Ordering in Langmuir monolayers of branched chain phospholipids

The ordering of branched chain glycerophosphoethanolamines (PE) with different side chain length (n=1, 2, 5 and 14) is systematically studied and compared with that of the corresponding double chain dipalmitoyl-phosphatidylethanolamine (DPPE) monolayers. The PEs have a 2-branched (methyl, ethyl, pentyl and tetradecyl) hexadecanoyl chain at the sn-1 position of the glycerol backbone and an unbranched hexadecyl residue at the sn-2 position. Thermodynamic data obtained by π-A isotherm measurements at different temperatures are coupled with two-dimensional (2D) texture and 2D structure information obtained by Brewster angle microscopy (BAM) and X-ray diffraction at grazing incidence (GIXD), respectively. With increasing side chain length up to n=5, the ordering of the long alkyl chains is increasingly disturbed so that n-16PE monolayers are highly disordered and cannot form a condensed phase.

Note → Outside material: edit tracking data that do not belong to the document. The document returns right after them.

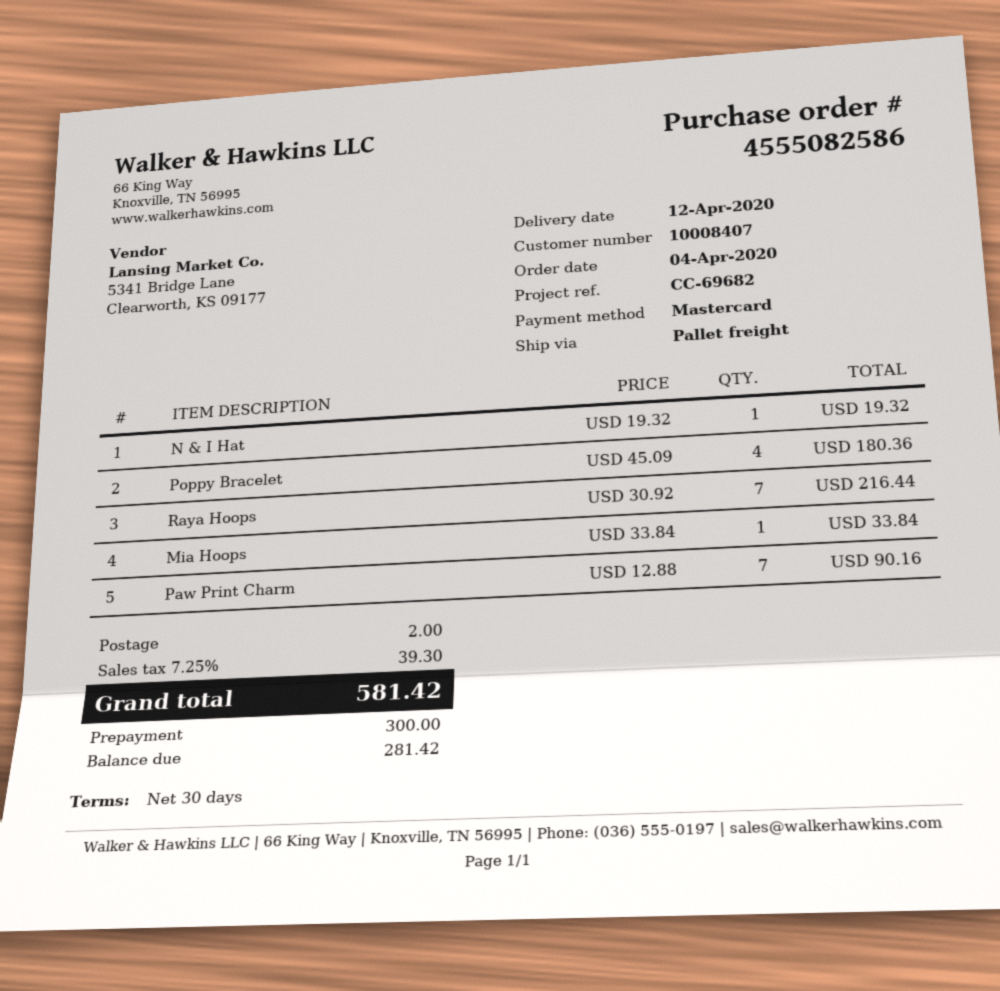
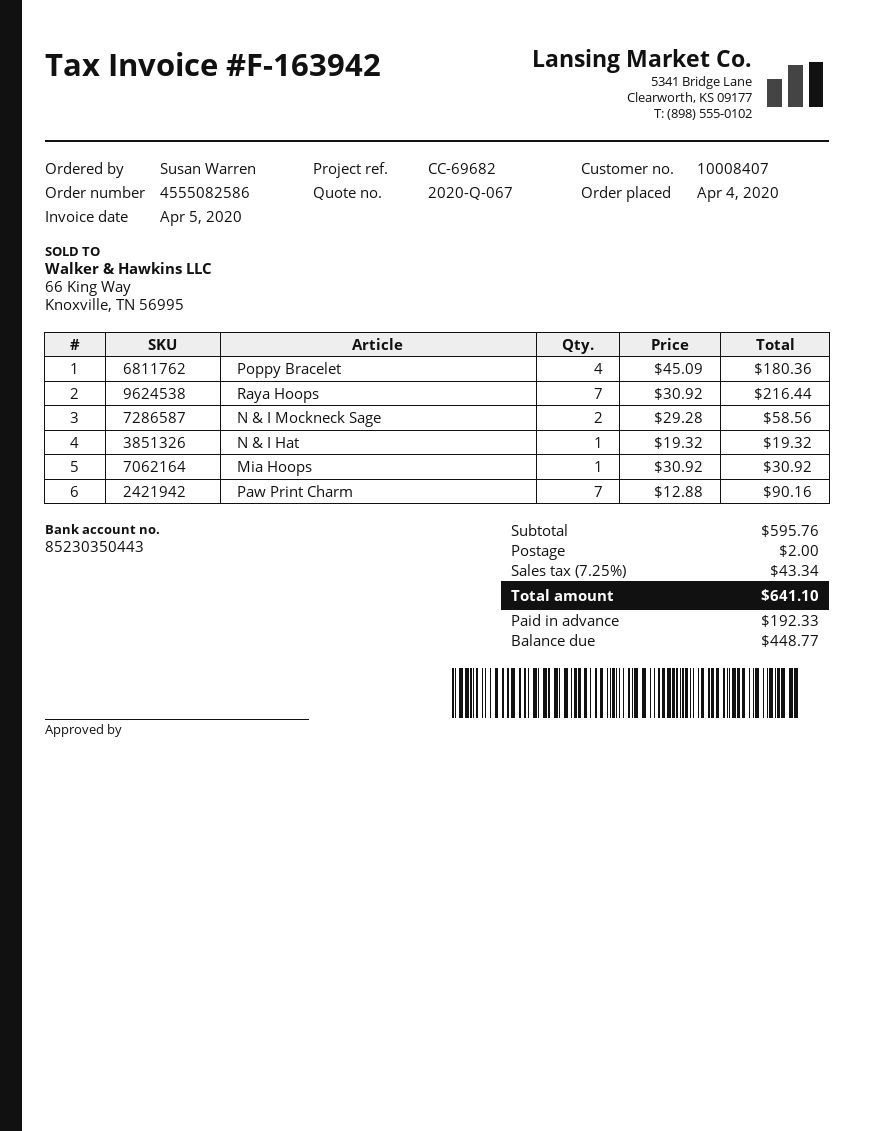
Mia Hoops: 1 x 33.84 = 33.84 -> 1 x 30.92 = 30.92
N & I Mockneck Sage: none -> 2 x 29.28 = 58.56
tax: 7.25% = 39.30 -> 7.25% = 43.34
total: 581.42 -> 641.10
deposit: 300.00 -> 192.33
balance: 281.42 -> 448.77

Already the ethyl side chain reduces the ordering of 2-16PE monolayer so strongly that not only the polar tilt of the alkyl chains increases, but also in a stretched lattice a varying tilt azimuth of the alkyl chains is indicated. A side chain elongation nearly to the length of the two main chains enhances the ordering to that of a triple chain phospholipid with the alkyl chains oriented perpendicularly in a hexagonal lattice. Texture and shape of the dendritic or fractal-like condensed phase domains are similar to that known from DPPE monolayers. However, the individual differences in the inner textures found for the different side chain lengths, corroborate the GIXD results. At short side chains, domain regions of different tilt direction occur, whereas at long side chain the domains show no differences in the inner texture.